* EXERCISE GOAL:
Will you output the entries below exactly, skipping every image they contain?

* DATA FOR THIS EXERCISE:

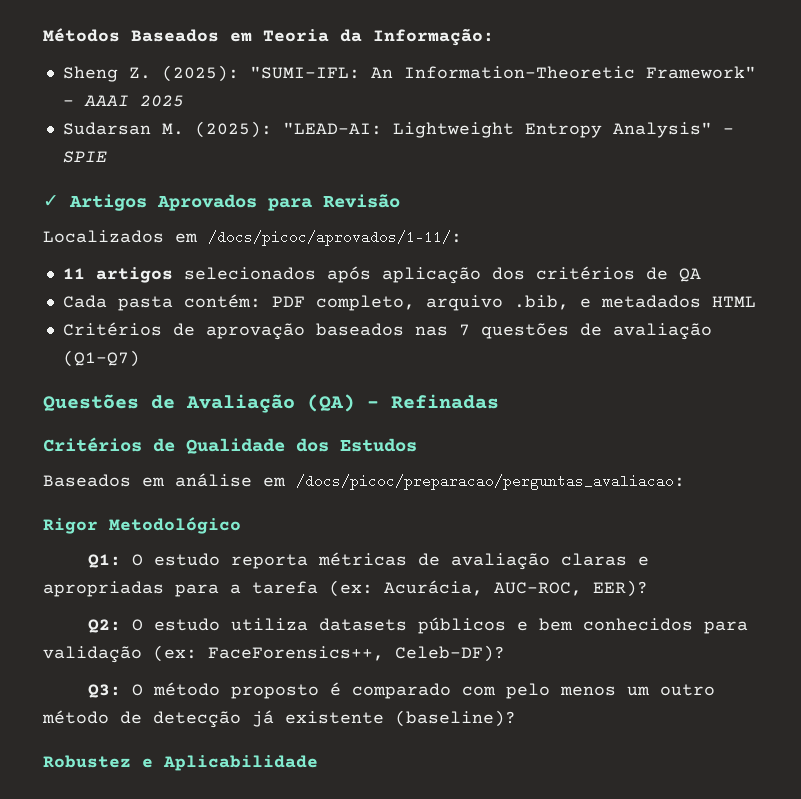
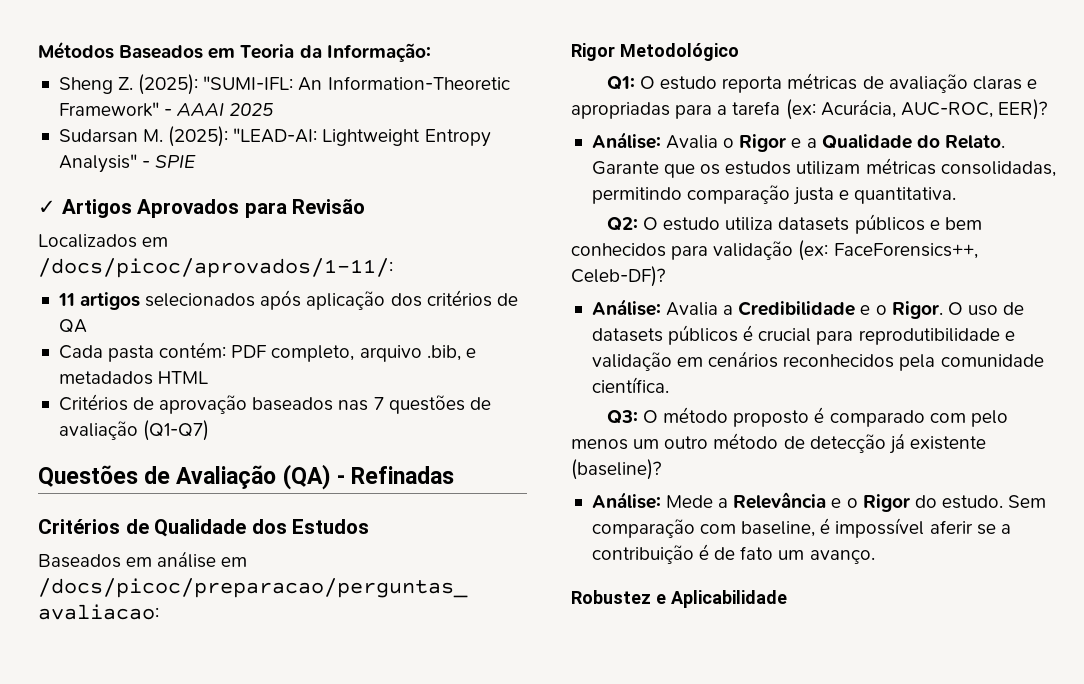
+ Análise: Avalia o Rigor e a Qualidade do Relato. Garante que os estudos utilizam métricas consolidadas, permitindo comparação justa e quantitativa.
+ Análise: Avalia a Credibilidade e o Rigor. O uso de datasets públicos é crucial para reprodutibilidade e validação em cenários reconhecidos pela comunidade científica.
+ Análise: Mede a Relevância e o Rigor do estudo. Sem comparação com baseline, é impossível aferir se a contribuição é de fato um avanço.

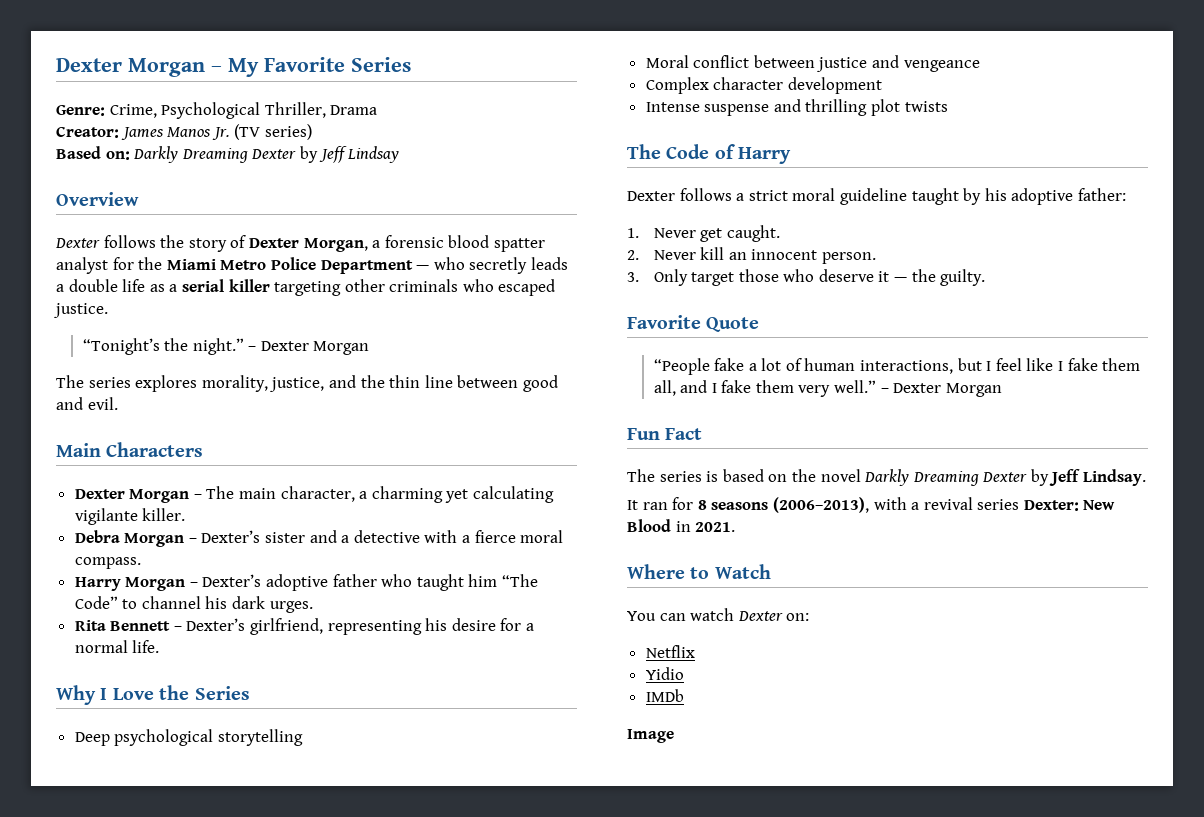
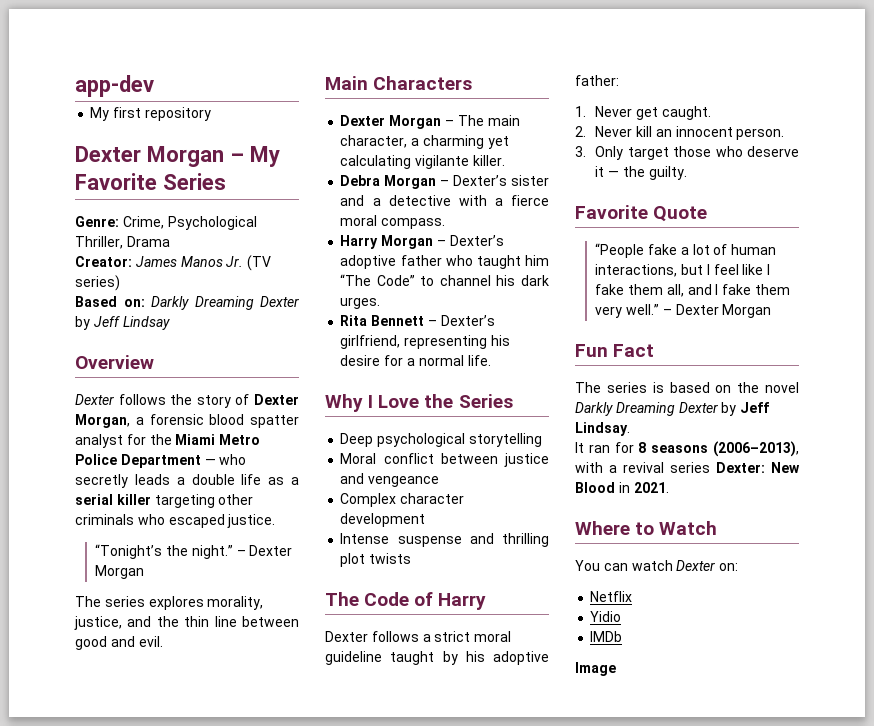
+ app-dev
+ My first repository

* WRITTEN ANSWER:
+ Análise: Avalia o Rigor e a Qualidade do Relato. Garante que os estudos utilizam métricas consolidadas, permitindo comparação justa e quantitativa.
+ Análise: Avalia a Credibilidade e o Rigor. O uso de datasets públicos é crucial para reprodutibilidade e validação em cenários reconhecidos pela comunidade científica.
+ Análise: Mede a Relevância e o Rigor do estudo. Sem comparação com baseline, é impossível aferir se a contribuição é de fato um avanço.

+ app-dev
+ My first repository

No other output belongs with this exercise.